▼▼▼
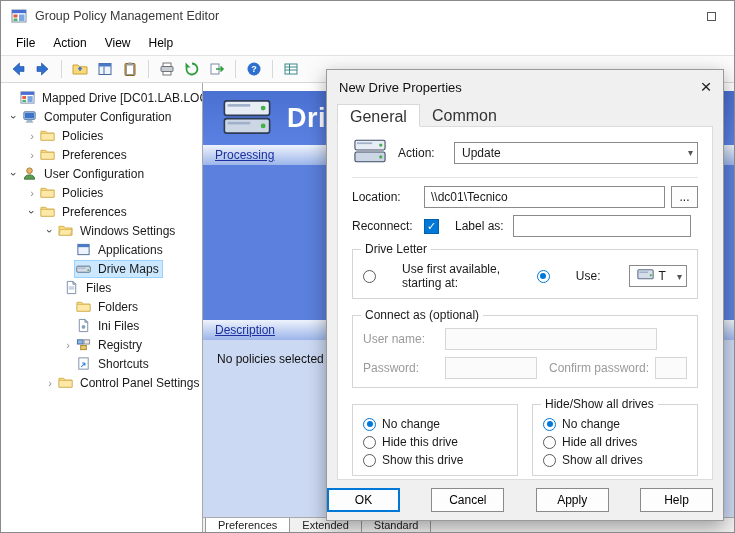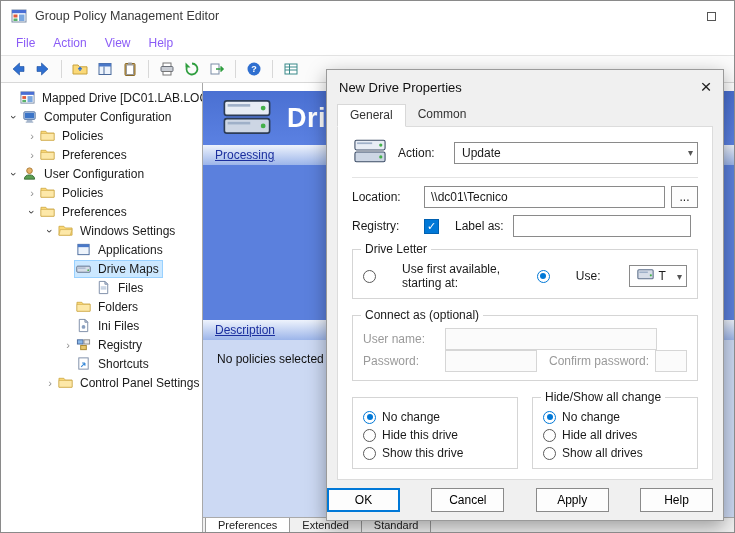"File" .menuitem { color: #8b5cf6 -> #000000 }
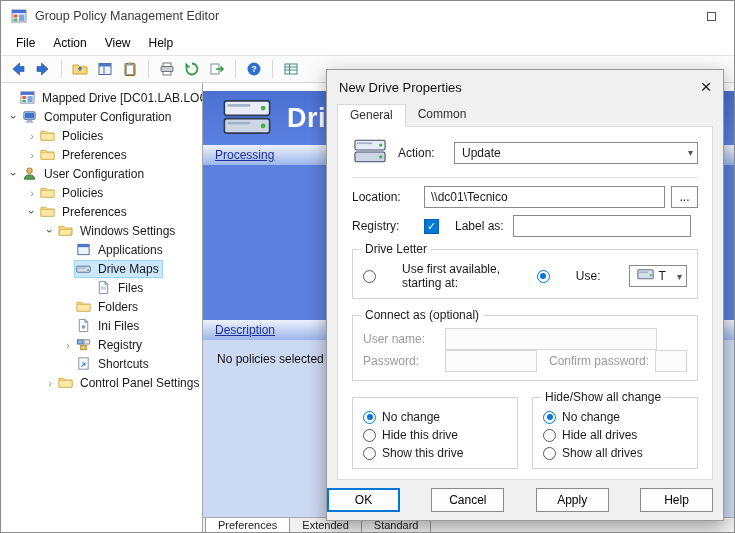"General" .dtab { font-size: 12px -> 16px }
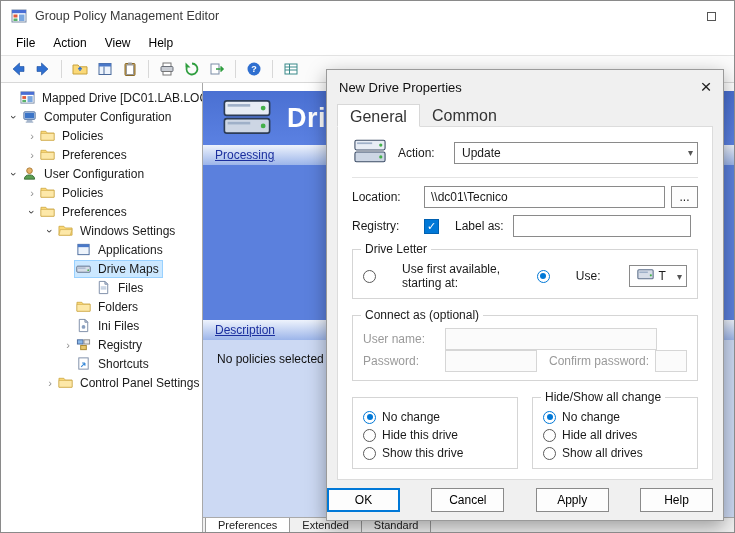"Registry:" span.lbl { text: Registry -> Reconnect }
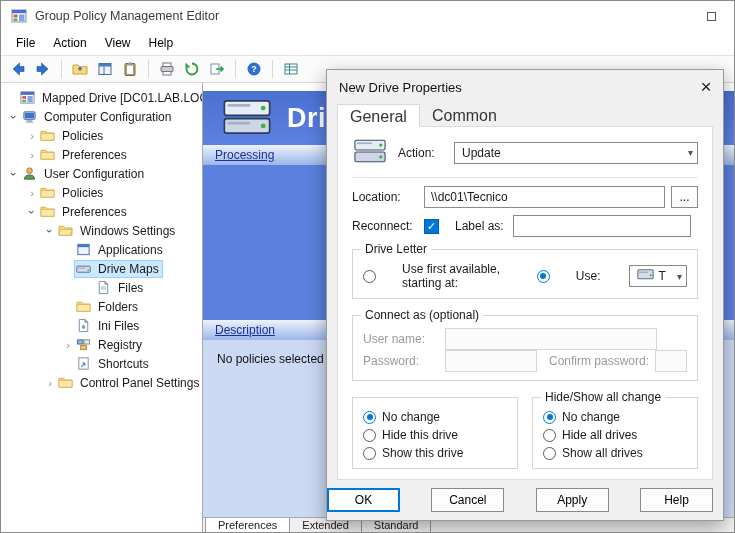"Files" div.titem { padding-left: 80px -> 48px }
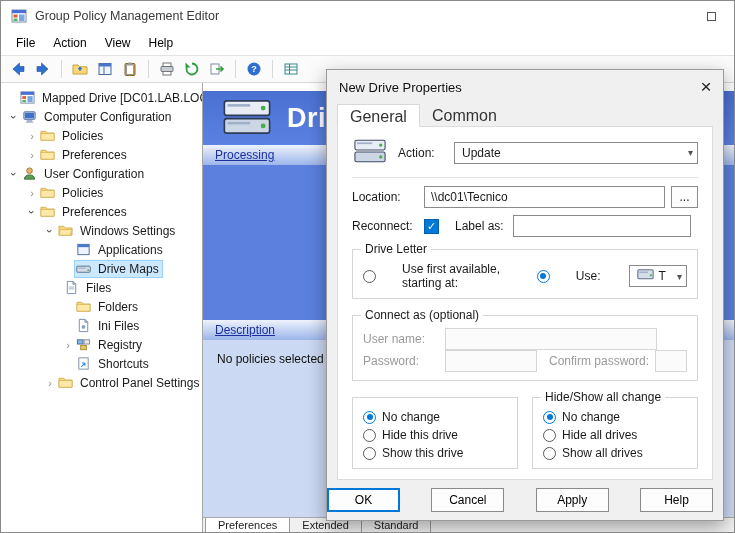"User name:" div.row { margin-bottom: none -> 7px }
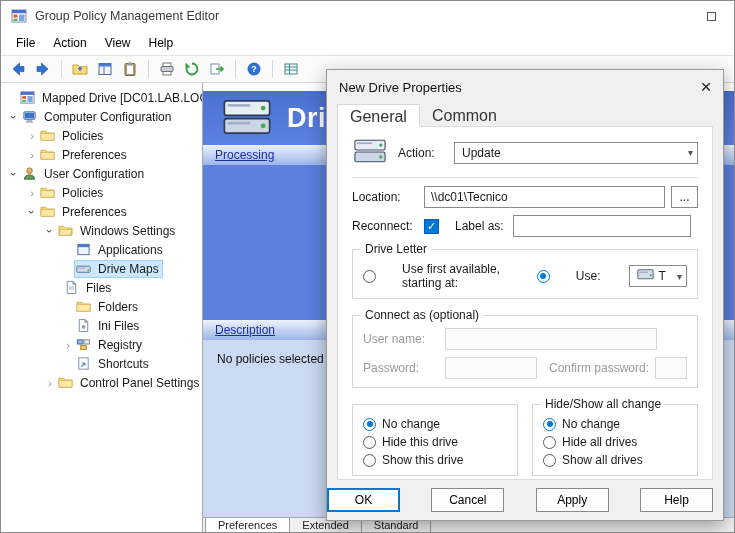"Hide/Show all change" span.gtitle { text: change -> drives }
▲▲▲
*Exercise objective*
The output must start at the line holding "text: Registry ->", end at the last line of the listing above, and show each line exactly; please omit all pictures.

*Finished task*
"Registry:" span.lbl { text: Registry -> Reconnect }
"Files" div.titem { padding-left: 80px -> 48px }
"User name:" div.row { margin-bottom: none -> 7px }
"Hide/Show all change" span.gtitle { text: change -> drives }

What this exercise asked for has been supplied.